Political Standpoint

From a political perspective, the caste system became a significant component of Indian politics in the early 1900s as the population could not comprehend the term “caste”. They provided their religion, education qualifications and occupation as their “caste” when asked, which later helped classify themselves into distinct castes. This was a purportedly organised manipulation scheme with embedded hierarchies arranged to simplify the process of categorising a complex and vulnerable community.

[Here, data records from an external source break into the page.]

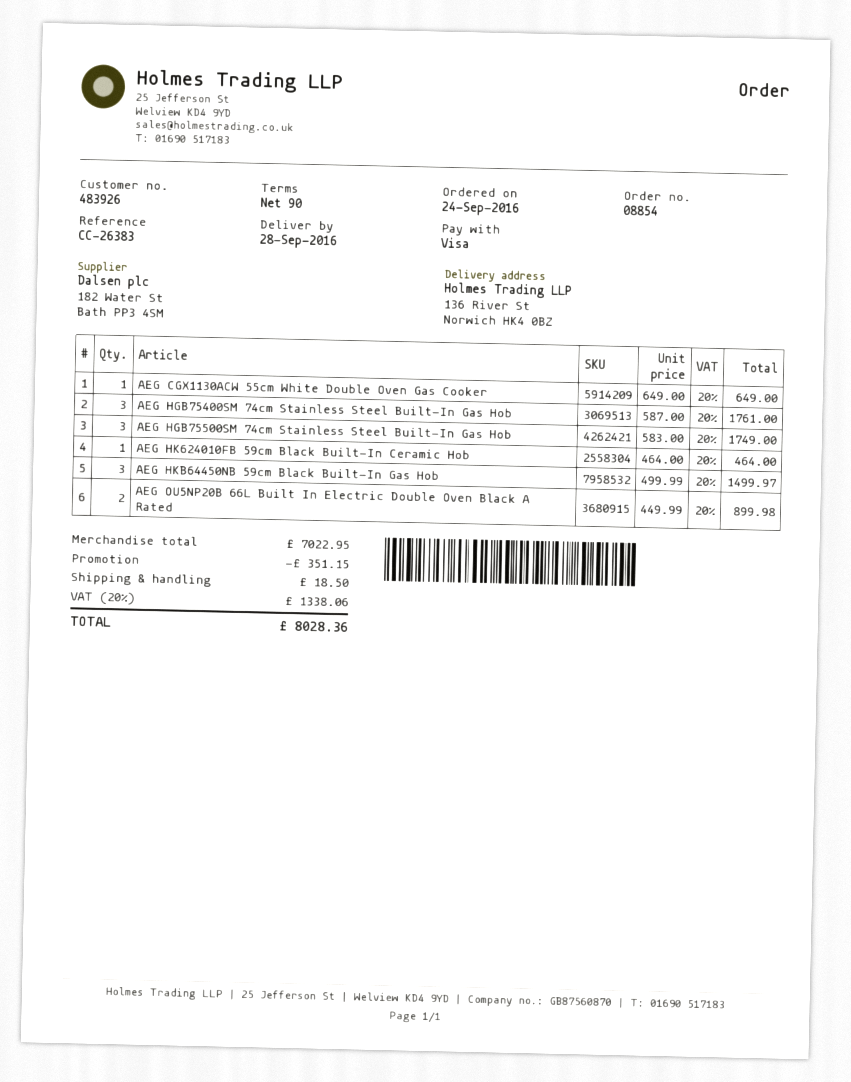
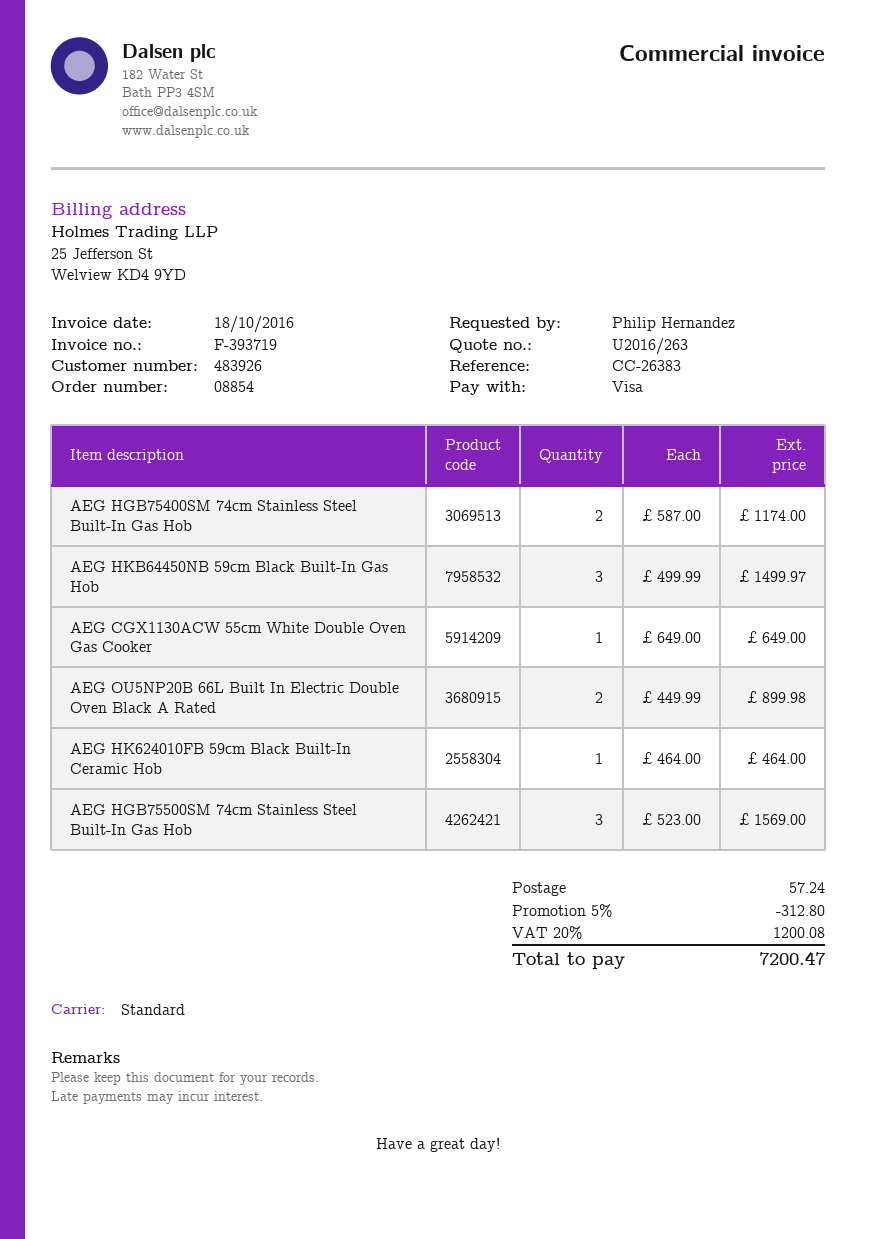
AEG HGB75400SM 74cm Stainless Steel Built-In Gas Hob: 3 x 587.00 = 1761.00 -> 2 x 587.00 = 1174.00
AEG HGB75500SM 74cm Stainless Steel Built-In Gas Hob: 3 x 583.00 = 1749.00 -> 3 x 523.00 = 1569.00
discount: 351.15 -> 312.80
shipping: 18.50 -> 57.24
tax: 20% = 1338.06 -> 20% = 1200.08
total: 8028.36 -> 7200.47

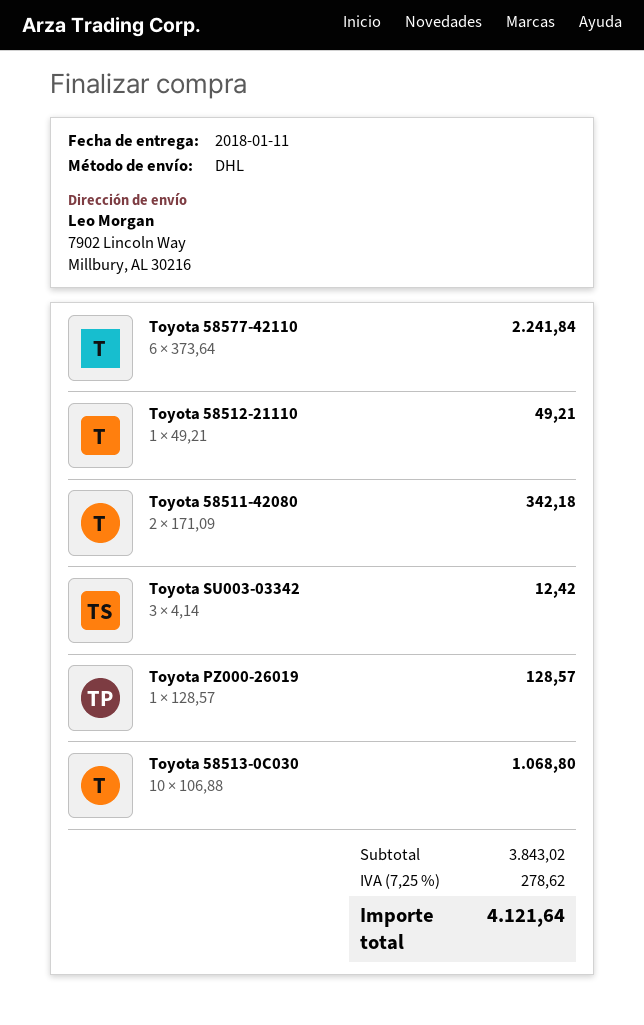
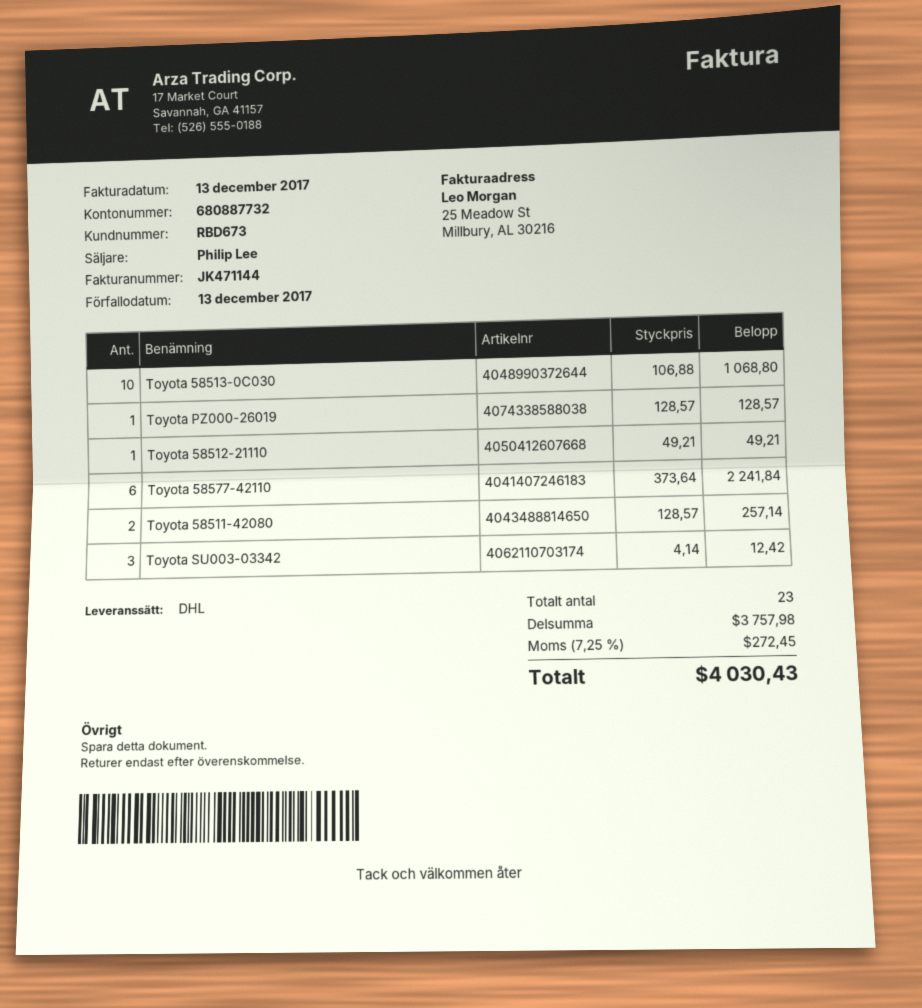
Toyota 58511-42080: 2 x 171.09 = 342.18 -> 2 x 128.57 = 257.14
subtotal: 3843.02 -> 3757.98
tax: 7.25% = 278.62 -> 7.25% = 272.45
total: 4121.64 -> 4030.43

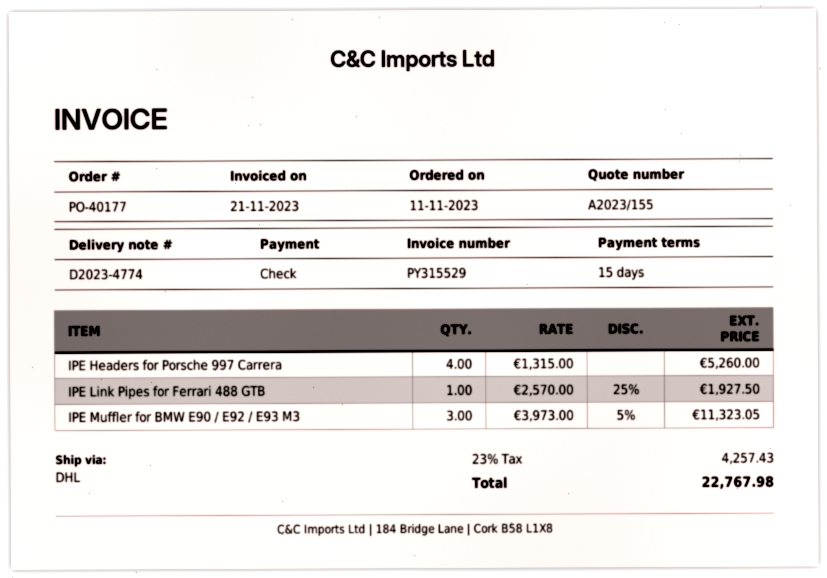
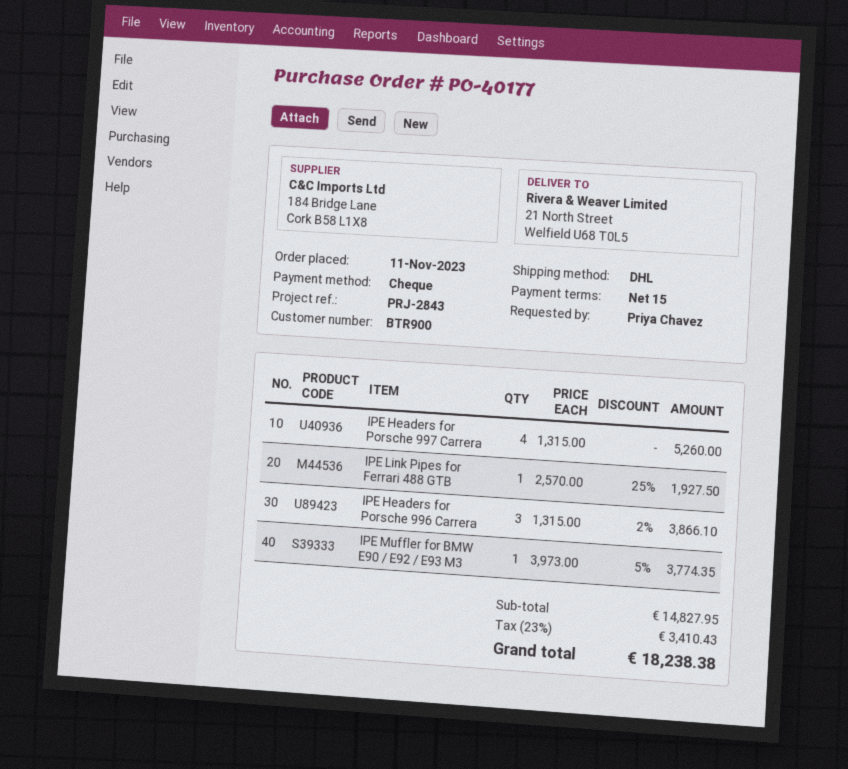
IPE Muffler for BMW E90 / E92 / E93 M3: 3 x 3973.00 - 5% = 11323.05 -> 1 x 3973.00 - 5% = 3774.35
IPE Headers for Porsche 996 Carrera: none -> 3 x 1315.00 - 2% = 3866.10
tax: 23% = 4257.43 -> 23% = 3410.43
total: 22767.98 -> 18238.38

The Indian government’s endeavours to emancipate the lower castes have realised some success in recent years with accelerated urbanisation and education of rural and remote communities. The caste system is now banned and illegal in India, based on the Indian Constitution outlined by B.R Ambedkar, India’s former Minister of Law and Justice, and author of the book, ‘Annihilation of Caste‘. As a member of the Dalit community, he was perceived as a liberator of the Dalits. However, these regulations remain a challenge to enforce and execute in society as it goes against centuries of practices and traditions. With the constant human rights infringements of the Dalits by the other castes, including harassing and assaulting the Dalits and extorting them into their traditional roles, it’s difficult to say when exactly this will all come to an end. 

It’s also ironic that despite the importance of the caste system depreciating due to the government’s efforts, it is in the political and governmental landscapes where the practice is most active now, in the forms of quotas in educational and occupational opportunities. Aside from that, some people, originally from the upper castes, still feel the right to express discontent and disapproval towards the government’s attempts at providing aids and scholarships for those of lower castes, under the pretence of unworthy Dalits exploiting this newfound ‘advantage’, thus, sidelining more meritorious aspirants.